This article is Part 7 of the series titled, 'Zakat Made Easy'
Giving Items as Zakat Instead of Cash?
As per the Shariah, it is required that a person gives zakat on one’s wealth in the form of money. It is not permissible to be given in kind in the form of various items etc.The person gives the zakat to the eligible beneficiaries and their involvement with the money is complete. They have transferred the trust in their care to its rightful owner. Now, the person has absolutely no right to dictate to the beneficiary on how the money is to be utilized.

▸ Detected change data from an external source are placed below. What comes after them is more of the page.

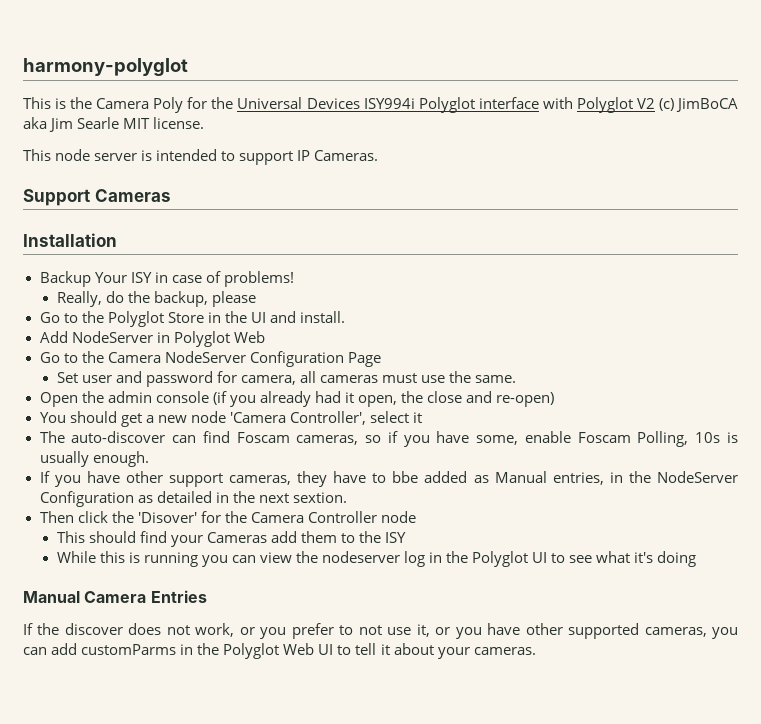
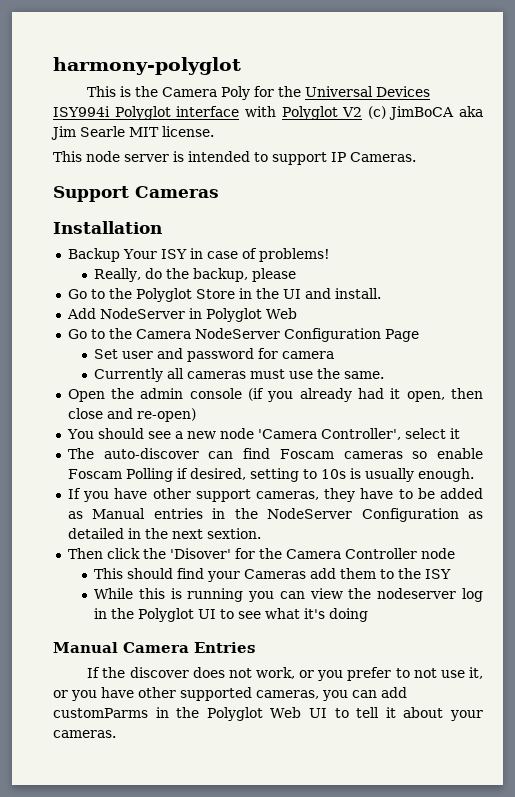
[240,375,296,385] camera, -> [282,351,335,359] [94,368,164,382] camera // Currently
[401,391,424,403] the -> [451,388,483,399] then
[120,413,142,427] get -> [147,431,171,439] see
[296,431,689,447] cameras, so if you have some, enable Foscam Polling, -> [343,448,483,459] [67,468,317,482] cameras so enable Foscam Polling if desired, setting to
[392,471,419,483] bbe -> [417,488,435,499] be
[552,472,604,485] entries, -> [153,508,203,519] entries

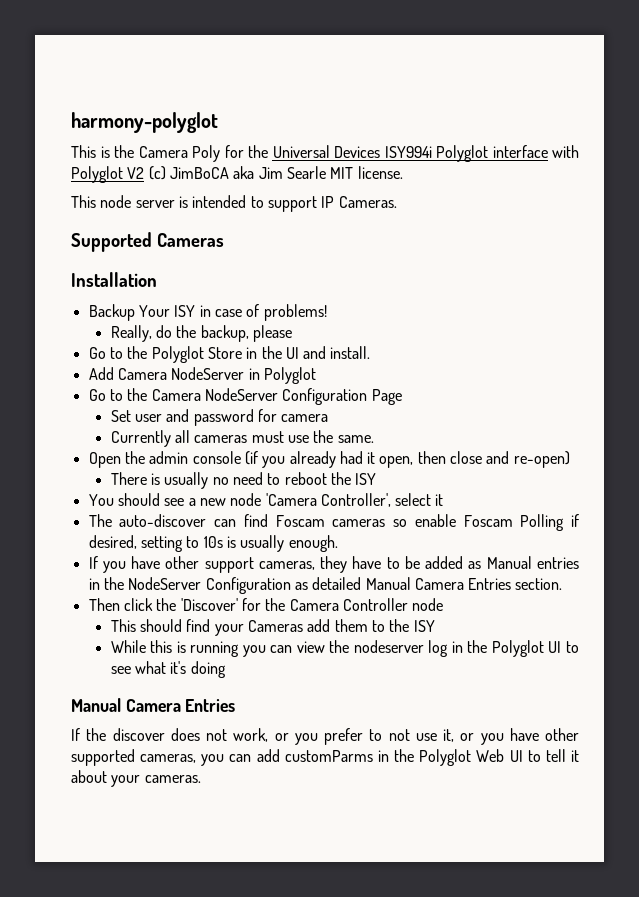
[53,186,129,202] Support -> [71,232,152,252] Supported
(96, 313) none -> [117,368,167,380] Camera
[265,308,297,319] Web -> (316, 375) none
(196, 415) none -> [110,472,377,489] // There is usually no need to reboot the ISY
[127,528,261,539] in the next sextion. -> [365,577,563,590] Manual Camera Entries section.
[169,548,231,559] 'Disover' -> [180,598,238,611] 'Discover'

Sheikh Ibn al-Uthaymeen said, “Zakat on money must be given in cash; it cannot be given in the form of other items, unless the poor person made a request of you and said: If you receive money for me, then buy me such and such with it. In that case there is nothing wrong with it.” [Majmu’ Fataawa wa Rasaa’il Ibn Uthaymeen]
This is the general rule. But if it is known for sure that the money will not be utilized in the proper manner or the person is incapable of using the money in the proper manner, Sheikh al-Islam Ibn Taymiyyah said:
“Giving items of equivalent value when there is no need and no obvious interest to be served is not allowed…. Because if it were made permissible to give items of equivalent value, then the giver may give bad quality items or the evaluation may not be correct. Zakat is intended to help the poor, and the zakat is connected to the amount of wealth one owns and its type. However, with regard to giving items of equivalent value when there is a need for that or an interest to be served thereby, or to achieve fairness, there is nothing wrong with that.” [Majmu‘ al-Fataawa]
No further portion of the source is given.